Task details: Would you please copy only the lines from the line that contains "background: #fef9c3 ->" to the end of the data below, exactly, leaving every picture out?

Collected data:
====================
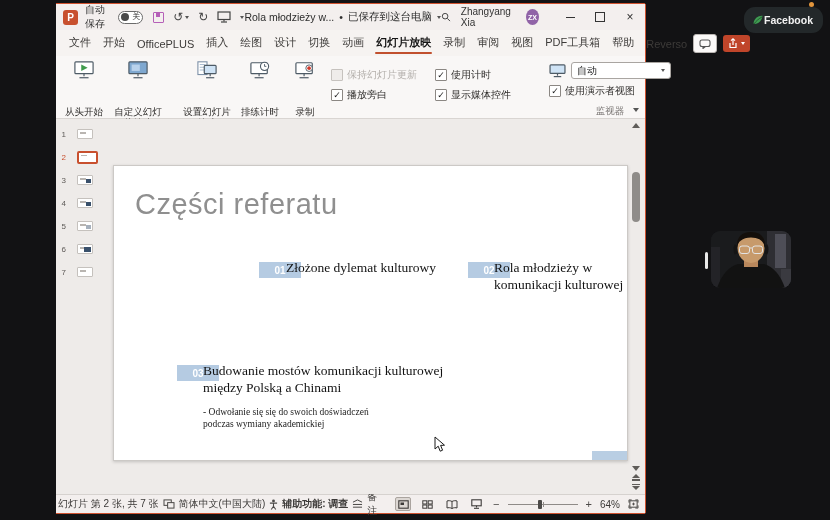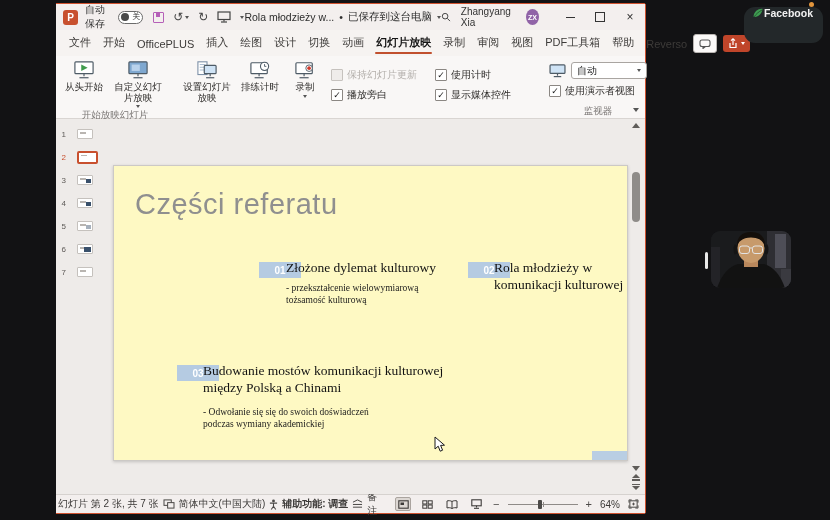"Facebook" .fb-pill { align-items: none -> center; height: 36px -> 26px }
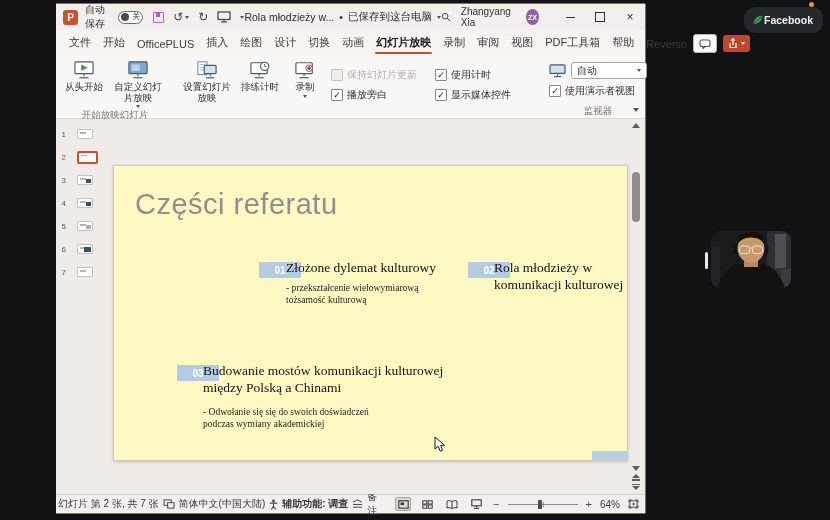"自动" .dropdown { width: 76px -> 100px }
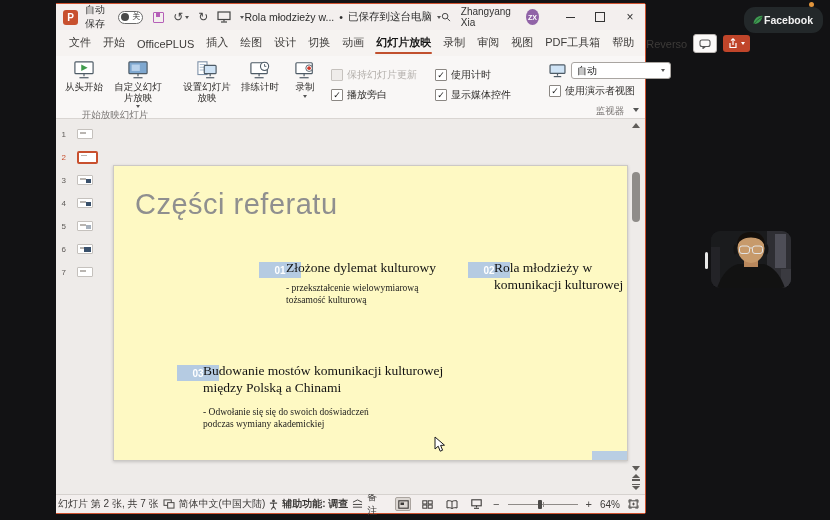"从头开始" .rbtn { gap: none -> 25px }
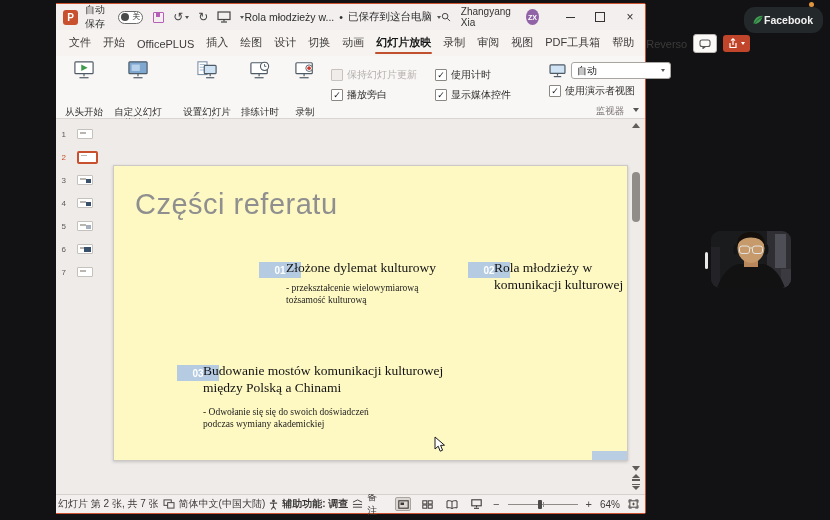"Części referatu" .canvas { background: #fef9c3 -> #ffffff }
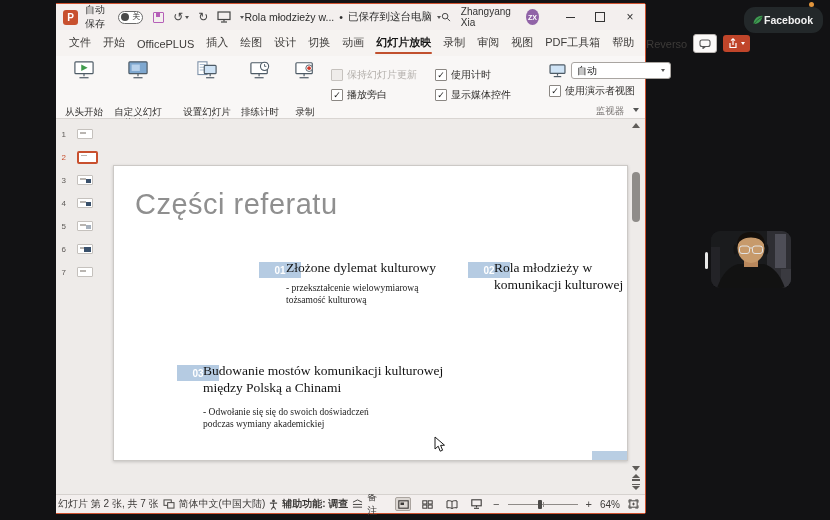"- przekształcenie wielowymiarową" div.subtext { html: <div>- przekształcenie wielowymiarową tożsamość kulturową</div> -> none }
====================
Written reply:
"Części referatu" .canvas { background: #fef9c3 -> #ffffff }
"- przekształcenie wielowymiarową" div.subtext { html: <div>- przekształcenie wielowymiarową tożsamość kulturową</div> -> none }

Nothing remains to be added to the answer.